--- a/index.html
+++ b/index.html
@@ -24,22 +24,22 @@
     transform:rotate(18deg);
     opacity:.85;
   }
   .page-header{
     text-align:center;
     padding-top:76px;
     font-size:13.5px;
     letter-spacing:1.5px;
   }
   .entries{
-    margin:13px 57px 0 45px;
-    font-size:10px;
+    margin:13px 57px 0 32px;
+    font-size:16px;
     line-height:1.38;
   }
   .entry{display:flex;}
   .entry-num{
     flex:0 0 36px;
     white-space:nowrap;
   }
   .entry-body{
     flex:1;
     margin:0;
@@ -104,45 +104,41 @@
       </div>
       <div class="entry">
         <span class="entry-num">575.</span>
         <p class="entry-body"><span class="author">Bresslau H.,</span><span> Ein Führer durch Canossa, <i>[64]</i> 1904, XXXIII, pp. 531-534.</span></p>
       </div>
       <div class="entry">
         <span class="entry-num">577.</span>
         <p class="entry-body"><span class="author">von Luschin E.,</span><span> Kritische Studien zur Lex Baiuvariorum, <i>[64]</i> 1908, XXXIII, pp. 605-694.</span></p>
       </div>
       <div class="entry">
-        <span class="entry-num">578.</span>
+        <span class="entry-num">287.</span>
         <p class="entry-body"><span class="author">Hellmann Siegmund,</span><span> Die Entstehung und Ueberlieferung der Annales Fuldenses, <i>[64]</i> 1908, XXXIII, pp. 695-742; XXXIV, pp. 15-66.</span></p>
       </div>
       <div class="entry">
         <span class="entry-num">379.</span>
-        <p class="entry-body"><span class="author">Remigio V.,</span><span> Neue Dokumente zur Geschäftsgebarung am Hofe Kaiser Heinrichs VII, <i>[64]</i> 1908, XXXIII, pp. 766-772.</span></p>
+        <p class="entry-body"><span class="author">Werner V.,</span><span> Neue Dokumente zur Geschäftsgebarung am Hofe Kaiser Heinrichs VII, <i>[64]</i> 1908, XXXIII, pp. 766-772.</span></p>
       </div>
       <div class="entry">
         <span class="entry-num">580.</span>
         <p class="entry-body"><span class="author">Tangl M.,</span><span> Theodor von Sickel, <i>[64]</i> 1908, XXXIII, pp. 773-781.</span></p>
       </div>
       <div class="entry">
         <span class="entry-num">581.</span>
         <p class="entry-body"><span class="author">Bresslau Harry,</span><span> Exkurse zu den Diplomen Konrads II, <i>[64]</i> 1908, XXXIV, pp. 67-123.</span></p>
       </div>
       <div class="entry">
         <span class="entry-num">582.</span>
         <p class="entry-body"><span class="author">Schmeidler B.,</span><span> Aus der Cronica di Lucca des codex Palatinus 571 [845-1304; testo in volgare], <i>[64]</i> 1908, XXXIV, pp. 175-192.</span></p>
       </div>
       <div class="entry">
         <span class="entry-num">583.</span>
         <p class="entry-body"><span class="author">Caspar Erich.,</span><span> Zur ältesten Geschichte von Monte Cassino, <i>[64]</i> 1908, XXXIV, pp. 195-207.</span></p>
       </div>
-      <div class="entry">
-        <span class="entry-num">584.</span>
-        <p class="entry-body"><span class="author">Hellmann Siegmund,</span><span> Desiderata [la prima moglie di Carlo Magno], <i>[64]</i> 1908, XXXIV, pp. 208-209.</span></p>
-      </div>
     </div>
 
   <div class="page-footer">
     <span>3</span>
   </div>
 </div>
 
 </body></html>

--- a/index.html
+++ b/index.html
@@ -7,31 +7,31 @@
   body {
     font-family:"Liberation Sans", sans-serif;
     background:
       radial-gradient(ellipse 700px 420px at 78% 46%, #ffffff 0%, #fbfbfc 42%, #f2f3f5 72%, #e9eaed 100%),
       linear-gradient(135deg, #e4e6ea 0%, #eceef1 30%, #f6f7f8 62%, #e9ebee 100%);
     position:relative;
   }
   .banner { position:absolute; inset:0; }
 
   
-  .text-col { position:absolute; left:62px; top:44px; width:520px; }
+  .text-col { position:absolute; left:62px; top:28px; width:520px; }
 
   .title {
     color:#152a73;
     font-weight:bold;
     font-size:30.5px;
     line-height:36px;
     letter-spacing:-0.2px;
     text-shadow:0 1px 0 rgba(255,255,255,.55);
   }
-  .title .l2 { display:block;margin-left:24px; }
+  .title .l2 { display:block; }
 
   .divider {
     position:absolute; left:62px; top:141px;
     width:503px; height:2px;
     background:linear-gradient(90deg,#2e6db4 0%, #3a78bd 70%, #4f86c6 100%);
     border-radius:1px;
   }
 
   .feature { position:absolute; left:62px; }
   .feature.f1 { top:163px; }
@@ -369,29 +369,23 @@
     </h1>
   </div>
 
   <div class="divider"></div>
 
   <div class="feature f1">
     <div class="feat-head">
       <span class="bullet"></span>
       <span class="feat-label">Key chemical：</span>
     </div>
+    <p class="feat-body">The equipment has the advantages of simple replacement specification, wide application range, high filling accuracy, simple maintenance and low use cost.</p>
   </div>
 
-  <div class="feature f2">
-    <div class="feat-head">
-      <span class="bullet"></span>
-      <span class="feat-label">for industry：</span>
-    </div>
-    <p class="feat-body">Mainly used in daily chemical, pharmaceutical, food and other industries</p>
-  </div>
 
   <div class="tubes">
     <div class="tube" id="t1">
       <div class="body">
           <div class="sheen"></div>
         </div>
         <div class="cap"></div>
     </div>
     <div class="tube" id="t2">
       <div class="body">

--

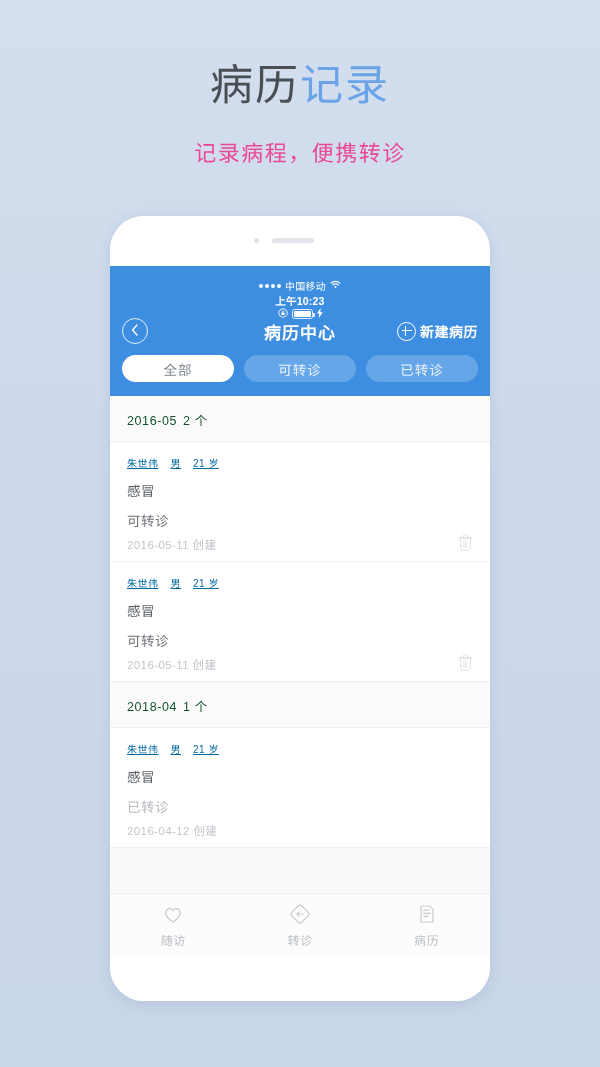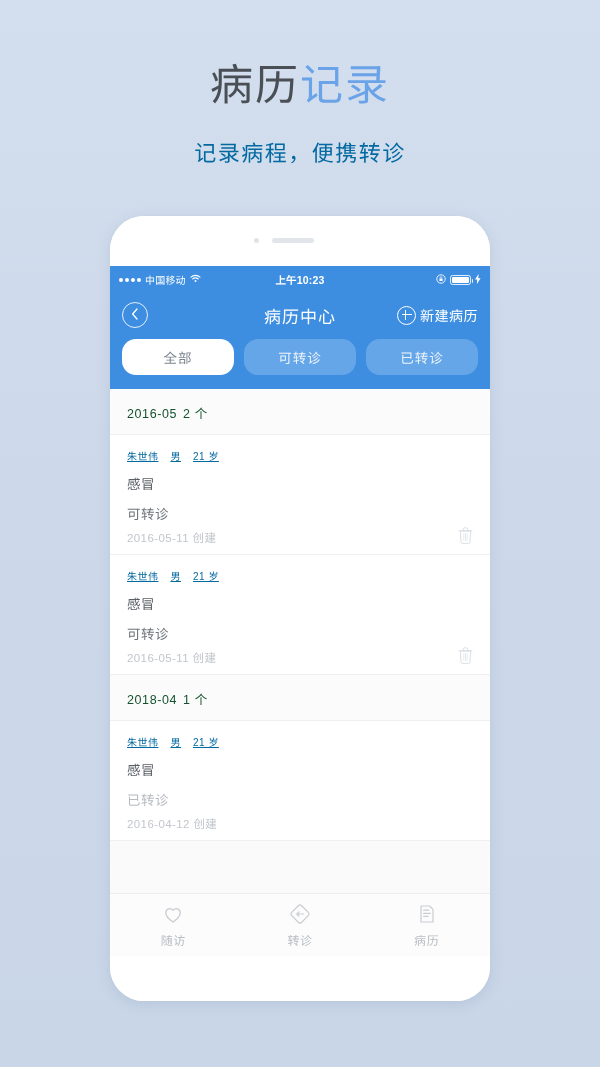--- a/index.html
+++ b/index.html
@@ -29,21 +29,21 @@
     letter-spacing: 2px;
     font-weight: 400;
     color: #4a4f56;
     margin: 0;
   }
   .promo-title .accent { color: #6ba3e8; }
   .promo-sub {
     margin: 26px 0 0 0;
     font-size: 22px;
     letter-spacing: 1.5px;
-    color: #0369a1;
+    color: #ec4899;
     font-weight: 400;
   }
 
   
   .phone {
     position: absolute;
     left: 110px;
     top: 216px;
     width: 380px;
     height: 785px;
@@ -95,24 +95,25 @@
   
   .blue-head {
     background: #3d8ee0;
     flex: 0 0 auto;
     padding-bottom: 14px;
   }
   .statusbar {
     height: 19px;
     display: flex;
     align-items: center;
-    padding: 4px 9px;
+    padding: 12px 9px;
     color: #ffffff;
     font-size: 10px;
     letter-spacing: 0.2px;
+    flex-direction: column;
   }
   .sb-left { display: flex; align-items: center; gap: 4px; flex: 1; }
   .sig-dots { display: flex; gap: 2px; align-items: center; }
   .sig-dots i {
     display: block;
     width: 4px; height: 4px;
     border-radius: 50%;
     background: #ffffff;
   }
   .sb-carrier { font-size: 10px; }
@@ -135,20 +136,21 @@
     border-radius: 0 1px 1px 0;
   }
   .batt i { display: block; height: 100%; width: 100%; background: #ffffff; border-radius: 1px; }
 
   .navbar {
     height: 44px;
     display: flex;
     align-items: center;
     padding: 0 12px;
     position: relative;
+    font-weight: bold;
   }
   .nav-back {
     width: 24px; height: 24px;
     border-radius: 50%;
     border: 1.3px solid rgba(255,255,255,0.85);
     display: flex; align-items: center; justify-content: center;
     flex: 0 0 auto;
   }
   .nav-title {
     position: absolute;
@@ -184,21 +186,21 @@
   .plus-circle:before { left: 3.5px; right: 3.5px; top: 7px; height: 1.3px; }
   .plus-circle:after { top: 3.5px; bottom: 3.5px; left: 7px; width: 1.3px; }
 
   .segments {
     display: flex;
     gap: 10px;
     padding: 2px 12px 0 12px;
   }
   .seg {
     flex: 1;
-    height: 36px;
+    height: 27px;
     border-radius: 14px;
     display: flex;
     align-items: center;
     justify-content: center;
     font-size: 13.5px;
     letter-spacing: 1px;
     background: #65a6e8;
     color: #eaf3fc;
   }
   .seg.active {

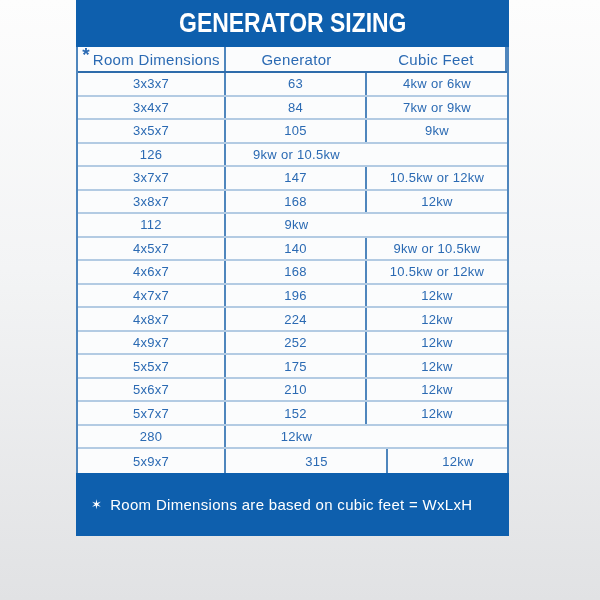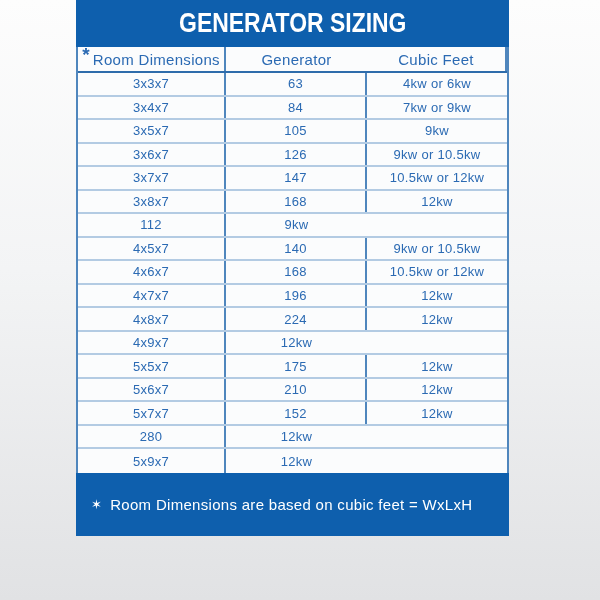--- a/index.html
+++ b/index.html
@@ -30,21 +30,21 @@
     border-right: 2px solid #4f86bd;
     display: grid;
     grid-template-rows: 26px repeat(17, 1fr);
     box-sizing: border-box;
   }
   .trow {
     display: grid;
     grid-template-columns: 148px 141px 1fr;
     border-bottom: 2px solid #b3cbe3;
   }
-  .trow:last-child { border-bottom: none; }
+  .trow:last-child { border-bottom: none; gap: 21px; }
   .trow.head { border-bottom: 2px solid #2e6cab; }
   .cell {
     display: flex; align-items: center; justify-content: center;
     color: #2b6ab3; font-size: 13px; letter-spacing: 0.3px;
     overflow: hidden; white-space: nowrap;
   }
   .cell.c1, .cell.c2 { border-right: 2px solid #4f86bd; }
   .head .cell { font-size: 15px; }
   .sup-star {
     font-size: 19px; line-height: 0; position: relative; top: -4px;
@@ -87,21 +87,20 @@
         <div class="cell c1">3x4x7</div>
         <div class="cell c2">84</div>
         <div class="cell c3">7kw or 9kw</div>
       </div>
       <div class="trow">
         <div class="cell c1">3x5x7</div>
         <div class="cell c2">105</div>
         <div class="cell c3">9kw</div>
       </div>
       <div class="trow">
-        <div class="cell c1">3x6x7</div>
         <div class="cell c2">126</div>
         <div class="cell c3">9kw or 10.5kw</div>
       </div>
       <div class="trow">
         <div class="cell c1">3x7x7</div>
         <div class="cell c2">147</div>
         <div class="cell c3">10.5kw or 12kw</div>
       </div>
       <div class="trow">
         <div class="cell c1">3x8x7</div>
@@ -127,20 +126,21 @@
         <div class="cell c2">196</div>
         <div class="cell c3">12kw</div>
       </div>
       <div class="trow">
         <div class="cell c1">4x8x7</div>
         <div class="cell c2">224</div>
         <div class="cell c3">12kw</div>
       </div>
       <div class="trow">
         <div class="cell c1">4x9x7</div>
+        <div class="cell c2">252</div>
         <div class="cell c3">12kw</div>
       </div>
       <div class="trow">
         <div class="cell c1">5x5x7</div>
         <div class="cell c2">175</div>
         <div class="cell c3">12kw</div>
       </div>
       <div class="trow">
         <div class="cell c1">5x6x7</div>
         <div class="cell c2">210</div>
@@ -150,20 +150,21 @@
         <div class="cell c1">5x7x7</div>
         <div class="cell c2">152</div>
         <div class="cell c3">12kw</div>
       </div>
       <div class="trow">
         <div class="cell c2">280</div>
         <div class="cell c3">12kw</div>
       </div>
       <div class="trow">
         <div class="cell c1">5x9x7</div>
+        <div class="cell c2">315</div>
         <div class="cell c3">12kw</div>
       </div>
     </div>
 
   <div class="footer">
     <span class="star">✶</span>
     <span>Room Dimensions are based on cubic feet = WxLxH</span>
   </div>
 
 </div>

_What is required_
Search the entries above for the word "last" and copy each line where it appears.

_Result of the exercise_
-  .trow:last-child { border-bottom: none; }
+  .trow:last-child { border-bottom: none; gap: 21px; }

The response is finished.